If exploited, these vulnerabilities could allow an attacker to create a Denial of 
Service condition. There are indications that it may be possible for an attacker to 
execute code as a result of a buffer overflow. 



NISCC Vulnerability Advisory 060525/H323
- ----------------------------------------

An Update to the Vulnerability Issues in Implementations of the H.323 Protocol

Version Information
- -------------------
Advisory Reference	060525/H323
Release Date		26 Oct 2004
Last Revision		24 Jun 2004
Version Number		1.0

What is affected?
- -----------------
The vulnerabilities described in this advisory affect the network protocol H.323.  
Many vendors include support for this protocol in their products and may be impacted 
to varying degrees, if at all.  

Please note that the information contained within this advisory is subject to 
changes. All subscribers are therefore advised to regularly check the UNIRAS website 
for updates to this notice.

Severity 
- --------
The severity of these vulnerabilities varies by vendor.  Please see the vendor 
section below for further information.  Alternatively contact your vendor for 
product specific information. 

If exploited, these vulnerabilities could allow an attacker to create a Denial of 
Service condition. There are indications that it may be possible for an attacker to 
execute code as a result of a buffer overflow. 

Summary
- -------
During 2002 the University of Oulu Security Programming Group (OUSPG) discovered a 
number of implementation specific vulnerabilities in the Simple Network Management 
Protocol (SNMP).  Subsequent to this discovery, NISCC has performed and commissioned 
further work on identifying implementation specific vulnerabilities in related 
protocols that are critical to the UK Critical National Infrastructure.  One of 
these protocols is H.225 which is part of the H.323 family and commonly implemented 
as a component of multimedia applications such as Voice Over IP (VoIP). 
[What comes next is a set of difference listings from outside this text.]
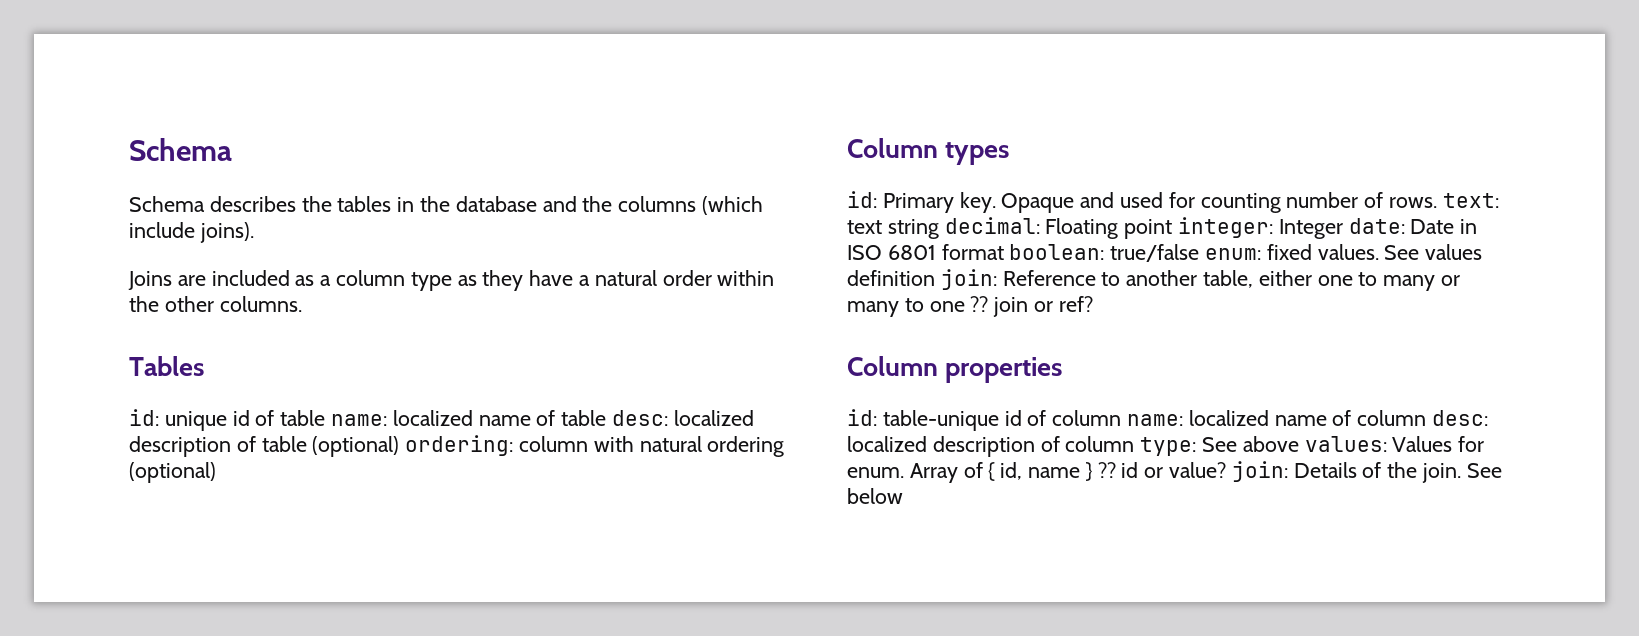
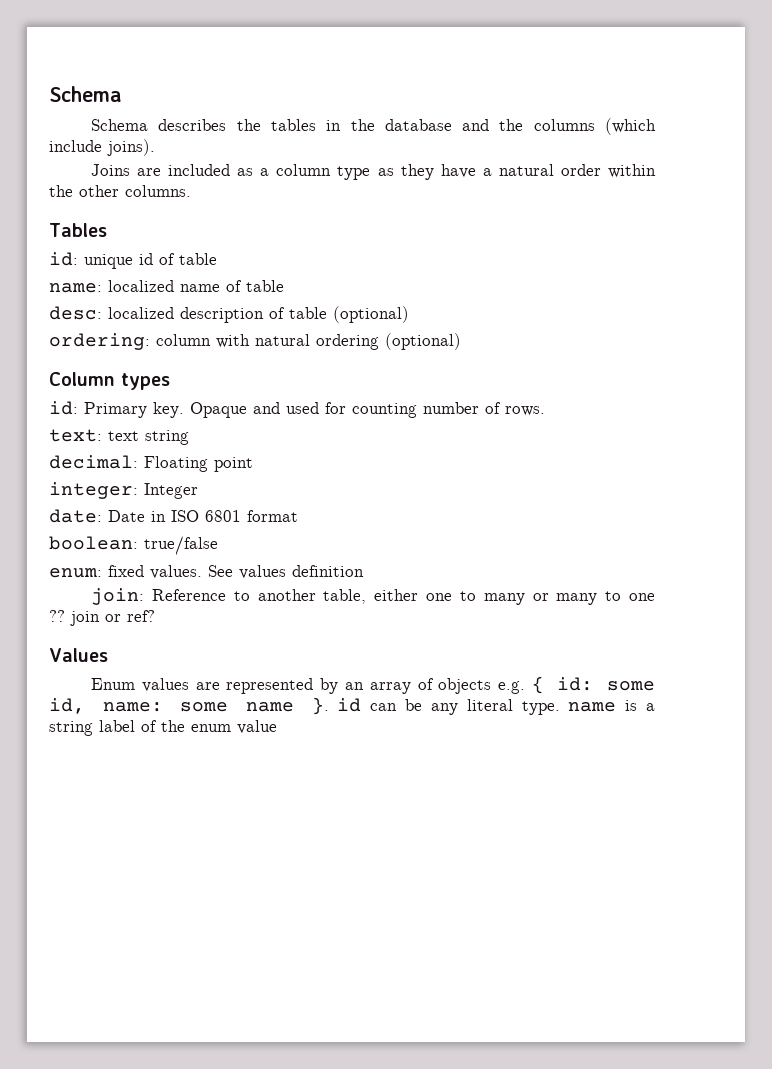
(326, 418) none -> (217, 259) //
(607, 418) none -> (284, 286) //
(400, 446) none -> (409, 314) //
(1438, 202) none -> (545, 411) //
(939, 229) none -> (189, 437) //
(1173, 229) none -> (253, 464) //
(1343, 229) none -> (198, 491) //
(1004, 252) none -> (298, 516) //
(1200, 253) none -> (218, 545) //
(935, 278) none -> (364, 571) //
[847,356,1063,383] [847,409,1489,431] [847,436,1485,457] [847,461,1502,483] [847,488,903,504] Column properties // id: table-unique id of column name: localized name of column desc: localized description of column type: See above values: Values for enum. Array of { id, name } ?? id or value? join: Details of the join. See below -> [49,648,108,662] [91,676,656,694] [49,697,656,715] [49,720,277,736] Values // Enum values are represented by an array of objects e.g. { id: some id, name: some name }. id can be any literal type. name is a string label of the enum value

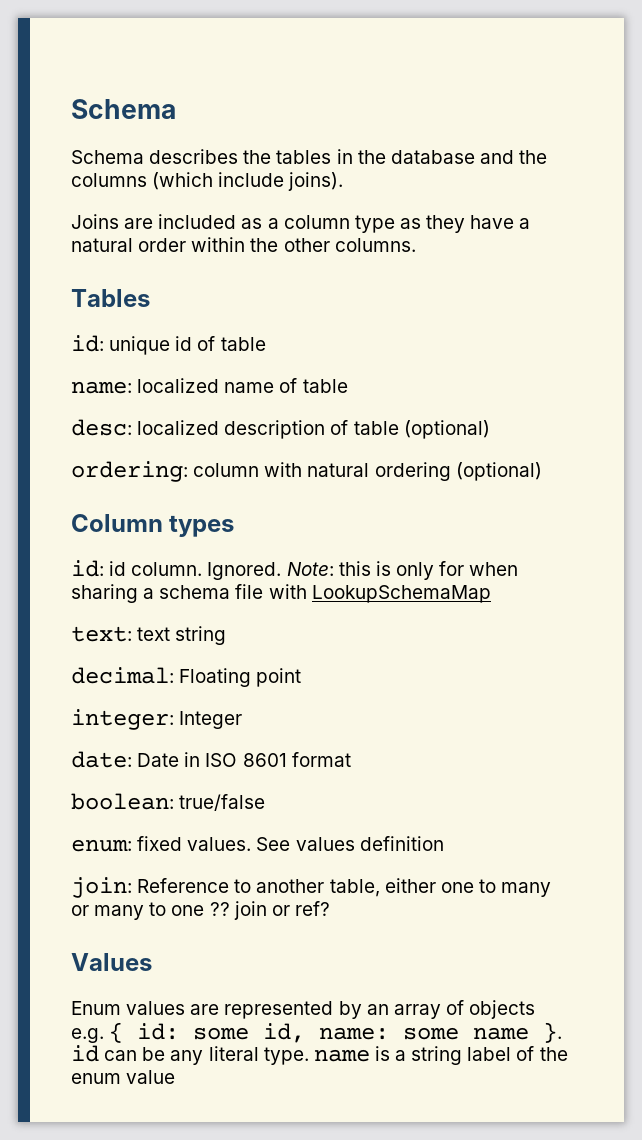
[84,402,545,418] Primary key. Opaque and used for counting number of rows. -> [109,561,519,580] [71,584,491,603] id column. Ignored. Note: this is only for when sharing a schema file with LookupSchemaMap
[205,510,241,522] 6801 -> [242,753,287,767] 8601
A new test suite for H.323 has been released by OUSPG. This is an update (Release 2)
of the H.225.0 test suite that was released on 26th January 2004. OUSPG has employed 
the updated test suite to validate their findings against a number of products from 
different vendors.  The test results have been confirmed by testing performed by 
NISCC and the affected vendors contacted with the test results.  These vendors' 
product lines cover a great deal of the existing critical information infrastructure 
worldwide and have therefore been addressed as a priority.  However, NISCC has 
subsequently contacted other vendors whose products employ H.323 and provided them 
with tools with which to test these implementations. 

All users of network and multimedia equipment are recommended to take note of this
advisory and carry out any remedial actions suggested by their vendor(s).

[Please note that revisions to this advisory will not be notified by email.  All 
subscribers are advised to regularly check the UNIRAS website for updates to this 
notice.]

Details
- -------
H.323 is an international standard protocol, published by the International 
Telecommunications Union, that supports inter-operability between vendor 
implementations of telephony and multimedia products across IP based networks.  As 
such it is often supported on network perimeter and multimedia hardware such as 
video-conferencing equipment.  The specific sub-component that has been tested, 
H.225, deals with the set-up of connections between H.323 devices. 

Further detail will be released as it becomes available.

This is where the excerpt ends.